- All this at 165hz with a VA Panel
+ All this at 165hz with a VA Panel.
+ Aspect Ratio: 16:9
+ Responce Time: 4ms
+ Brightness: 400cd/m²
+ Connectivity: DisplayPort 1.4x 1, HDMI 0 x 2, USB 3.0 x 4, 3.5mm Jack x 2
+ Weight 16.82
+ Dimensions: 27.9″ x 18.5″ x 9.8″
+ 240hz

------------------------------------

_Required work_
Tally the lines in the data that contain the string "with". Report only the total.

_Task response_
2